Le erbe e le radici scelte per la produzione dell’amaro devono essere messe in infusione. Dopo essere state selezionate subiscono sono dosate e sono mescolate tra loro quando ne sono utilizzate di più tipi, vengono macinate, polverizzate, immerse in una soluzione idroalcolica e lasciate macerare per un periodo variabile a seconda del prodotto, ma generalmente la macerazione avviene per almeno qualche mese se non di più. Il ultimo il preparato ottenuto è fatto decantare, in questo modo esso acquista limpidezza e poi può essere unito al liquido ottenuto dalla distillazione.

Amaro e salute del fegato

In generale tutto ciò che ha un sapore tendente all’amaro stimola la secrezione di acidi digestivi che migliorano la digestione degli alimenti e favorisce l’assorbimento delle loro sostanze nutritive. Le persone che soffrono di reflusso acido possono consumare prima dei pasti degli alimenti amari in modo da avere una digestione migliore.

Inoltre, i prodotti amari sono ottimi per migliorare la funzione del fegato e della cistifellea, essi favoriscono l’eliminazione delle tossine accumulate, stimolando la disintossicazione, in questo modo sono prevenute eventuali malattie e infezioni.

Sicuramente questo beneficio è leggermente ridotto nel caso dell’amaro, resta pur sempre una bevanda alcolica, ed è risaputo che queste bevande non devono essere consumate con elevata frequenza e soprattutto non devono essere consumate in quantitativi elevati, perché possono avere degli effetti negativi sulla salute.

Dunque, affermare che consumare l’amaro faccia bene al nostro fegato non è del tutto corretto.

Conseguenze da abuso di alcool

L’amaro contiene alcol etilico, per cui è un prodotto alcolico. Un abuso di alcool potrebbe causare degli effetti negativi sulla nostra salute.

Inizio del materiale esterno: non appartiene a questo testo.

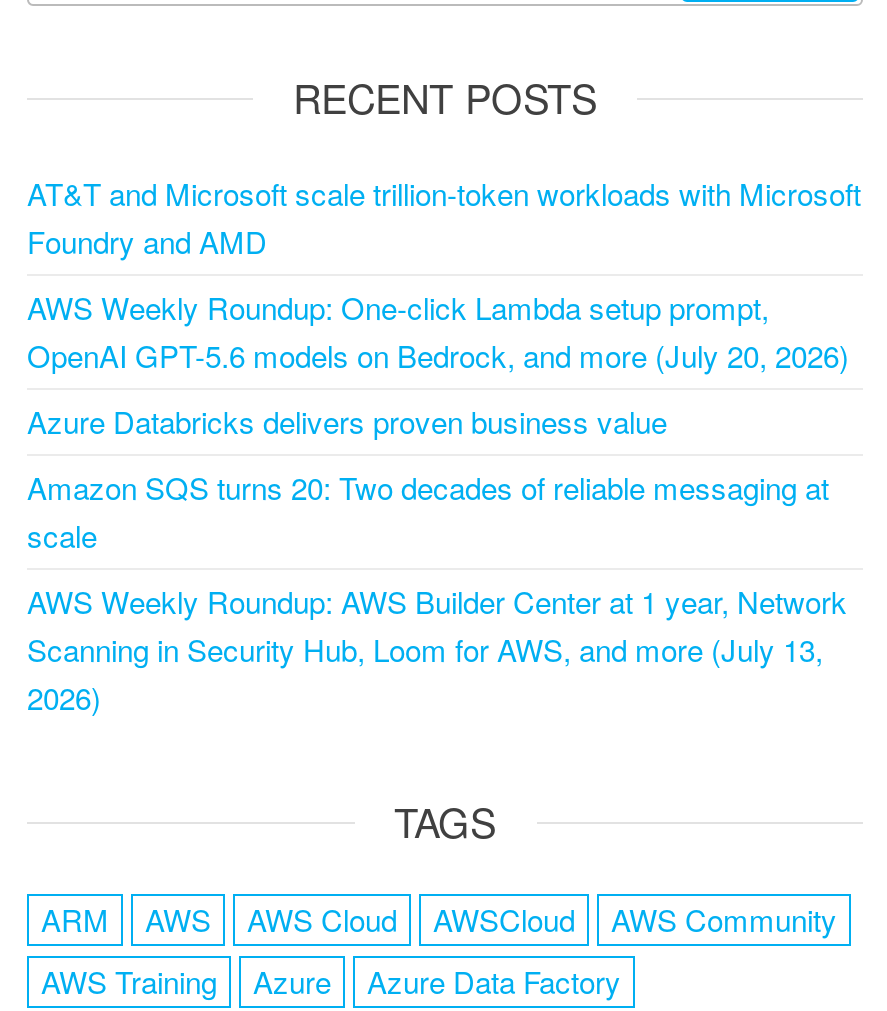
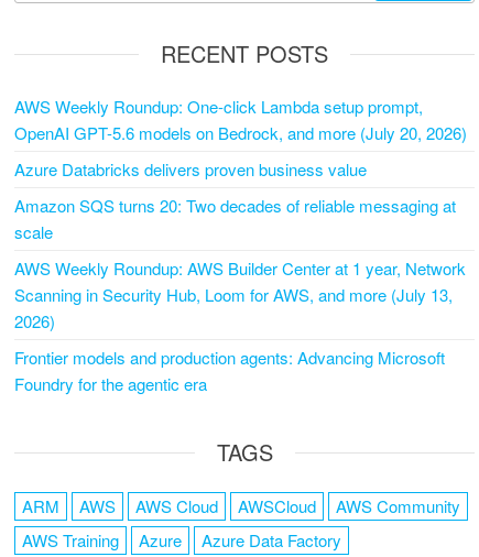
[27,172,861,262] AT&T and Microsoft scale trillion-token workloads with Microsoft | Foundry and AMD -> none
moved [27,286,849,718] -> [14,95,467,332]: AWS Weekly Roundup: One-click Lambda setup prompt, | OpenAI GPT-5.6 models on Bedrock, and more (July 20, 2026) | Azure Databricks delivers proven business value | Amazon SQS turns 20: Two decades of reliable messaging at | scale | AWS Weekly Roundup: AWS Builder Center at 1 year, Network | Scanning in Security Hub, Loom for AWS, and more (July 13, | 2026)
none -> [14,346,445,395] Frontier models and production agents: Advancing Microsoft | Foundry for the agentic era

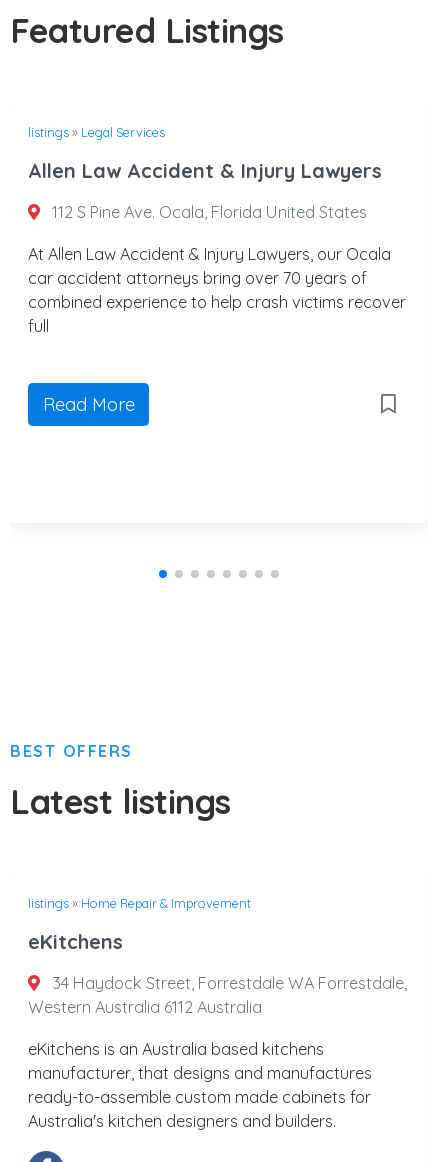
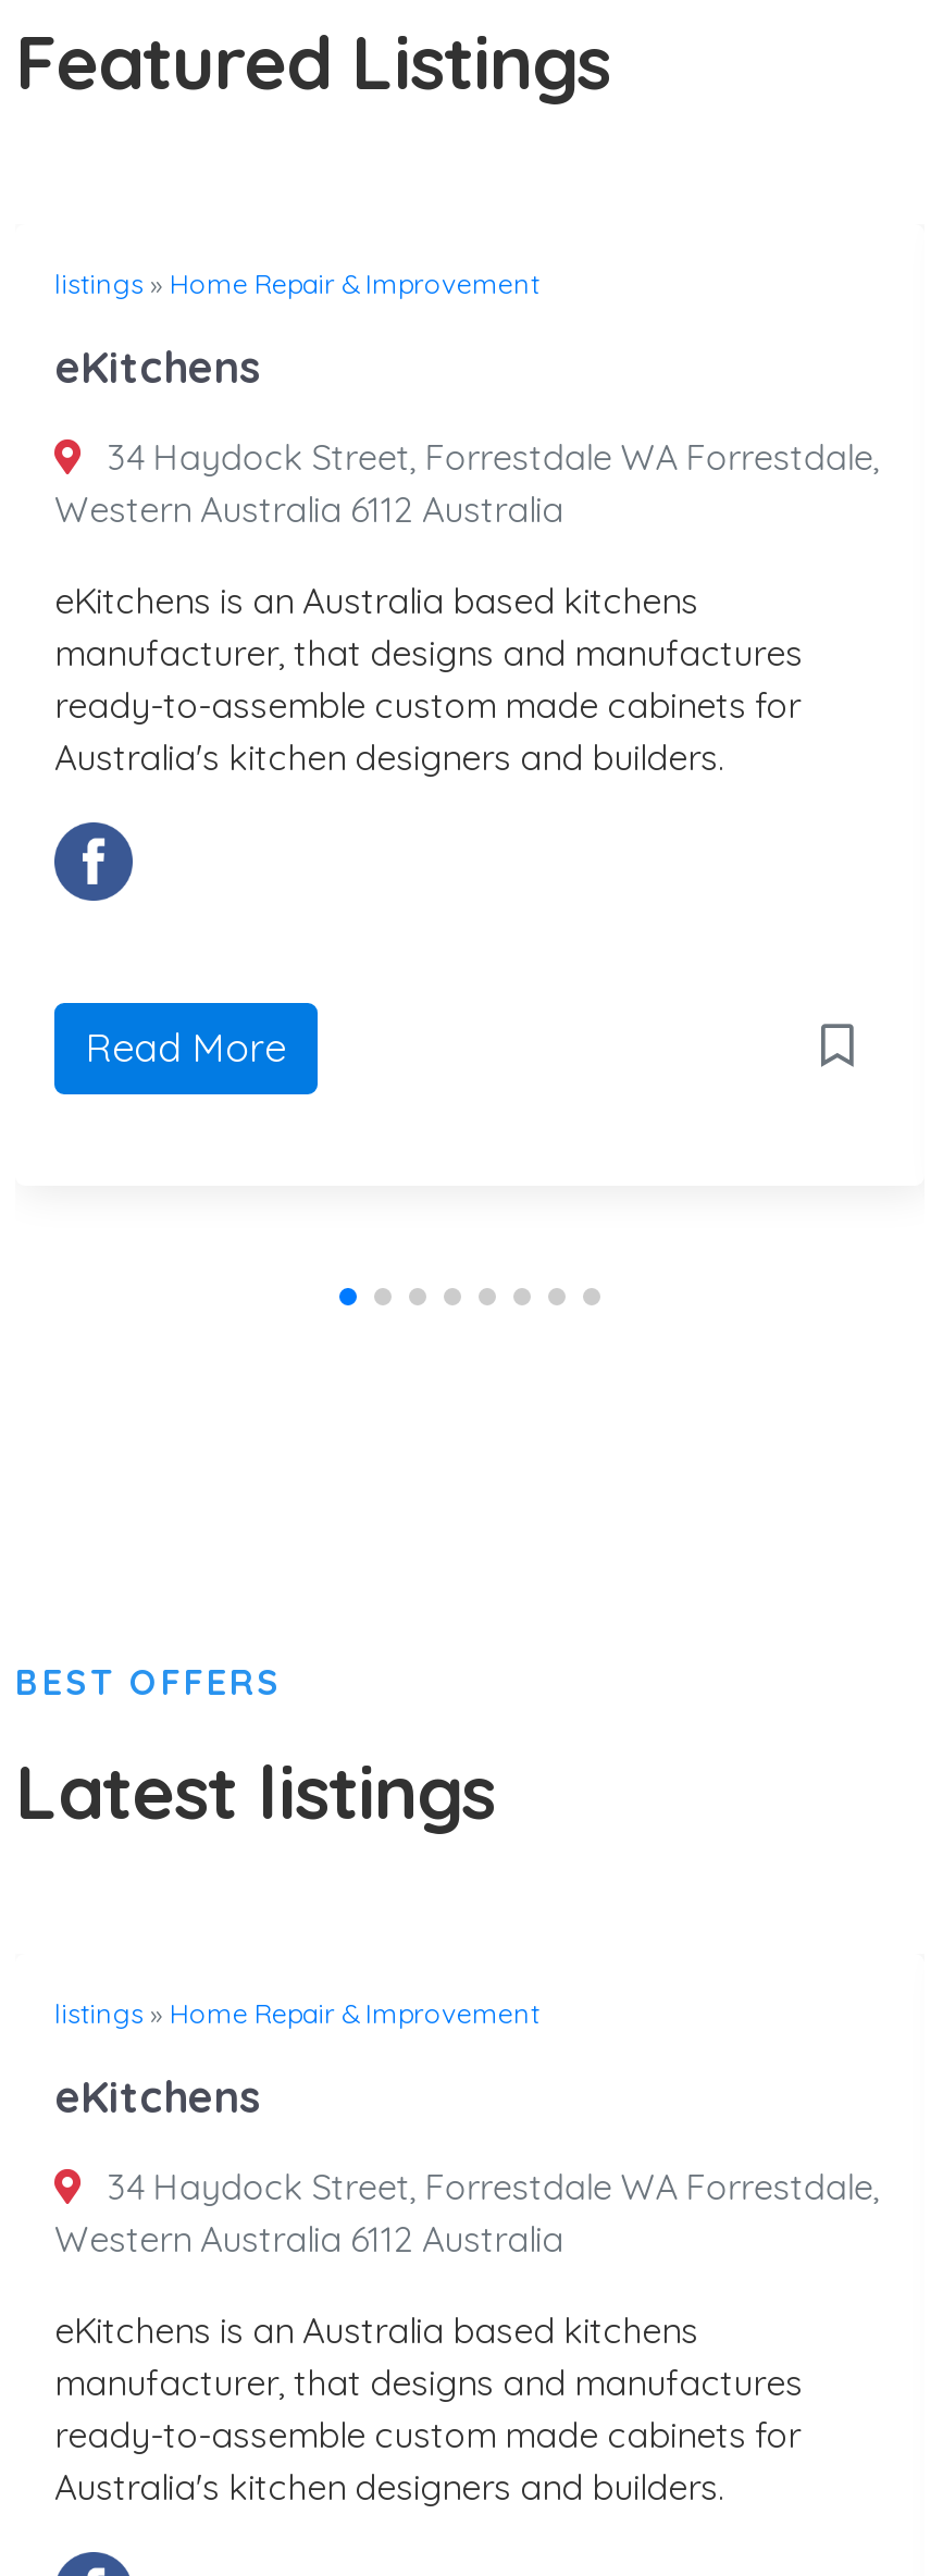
[28,124,165,140] listings» Legal Services -> [54,266,539,300] listings» Home Repair & Improvement
[28,158,382,183] Allen Law Accident & Injury Lawyers -> [54,340,261,394] eKitchens
[48,202,367,222] 112 S Pine Ave. Ocala, Florida United States -> [54,435,879,531] 34 Haydock Street, Forrestdale WA Forrestdale, | Western Australia 6112 Australia
[28,244,406,336] At Allen Law Accident & Injury Lawyers, our Ocala | car accident attorneys bring over 70 years of | combined experience to help crash victims recover | full -> [54,579,803,779] eKitchens is an Australia based kitchens | manufacturer, that designs and manufactures | ready-to-assemble custom made cabinets for | Australia's kitchen designers and builders.
moved [42,393,134,416] -> [86,1023,286,1073]: Read More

L’abuso di alcool può determinare un accumulo di grasso nel fegato. Questa condizione è nota come steatosi o anche semplicemente come fegato grasso, e rappresenta lo stadio iniziale dell’epatopatia alcolica, un comune disturbo epatico causato dal consumo di alcool.

L’accumulo di grasso determina delle complicanze nei riguardi del funzionamento del fegato e lo rende suscettibile a processi infiammatori, le cosiddette epatiti alcoliche. L’epatite alcolica non sempre si manifesta in modo precoce, e in alcuni casi i sintomi possono non essere subito presenti. In altri casi, invece, può causare:

  • febbre,
  • nausea,
  • perdita dell’appetito,
  • dolore addominale,
  • episodi di confusione mentale.

Man mano che aumenta la gravità dell’epatite alcolica si ingrossa il fegato e può causare
l’ittero, sanguinamenti eccessivi e difficoltà di coagulazione del sangue.

Un’altra condizione che si associa all’abuso di alcool è la fibrosi, sarebbe l’accumulo di tessuto cicatriziale nel fegato, in questo caso la funzionalità del fegato è notevolmente ridotta.

Quindi in conclusione, possiamo affermare che non è necessario eliminare del tutto e demonizzare questa bevanda, se consumata in dosi minime non determinerà delle problematiche al nostro organismo è, però, da evitare assolutamente un suo consumo smisurato.